**Requirement:**
Leave the pictures aside and copy all the data exactly.
════════════════════
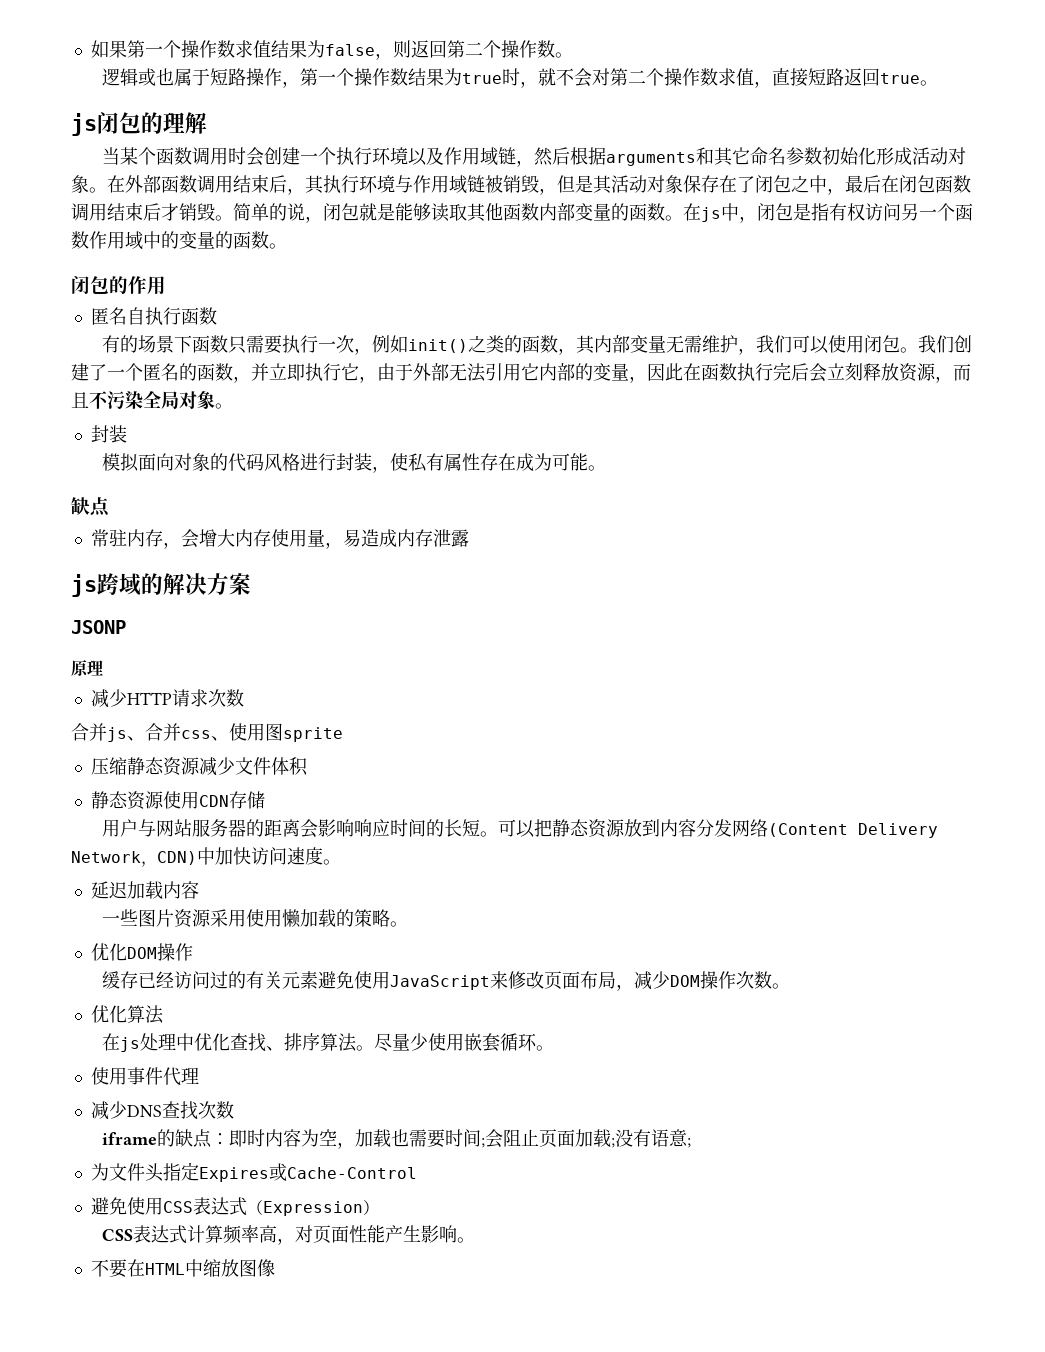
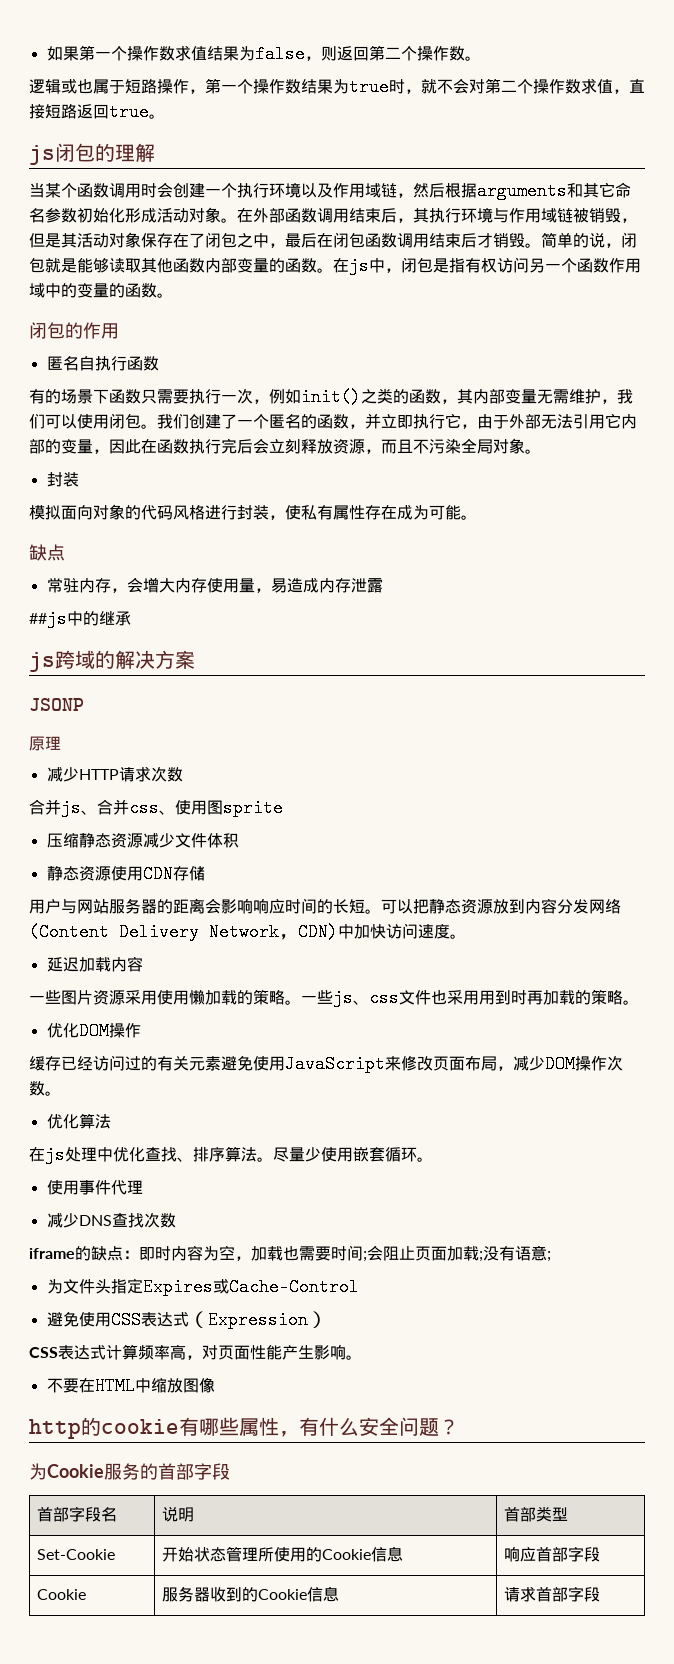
+ ##js中的继承
+ 一些js、css文件也采用用到时再加载的策略。
+ http的cookie有哪些属性，有什么安全问题？
+ 为Cookie服务的首部字段
+ 首部字段名 | 说明 | 首部类型
+ Set-Cookie | 开始状态管理所使用的Cookie信息 | 响应首部字段
+ Cookie | 服务器收到的Cookie信息 | 请求首部字段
════════════════════
**Solution below:**
+ ##js中的继承
+ 一些js、css文件也采用用到时再加载的策略。
+ http的cookie有哪些属性，有什么安全问题？
+ 为Cookie服务的首部字段
+ 首部字段名 | 说明 | 首部类型
+ Set-Cookie | 开始状态管理所使用的Cookie信息 | 响应首部字段
+ Cookie | 服务器收到的Cookie信息 | 请求首部字段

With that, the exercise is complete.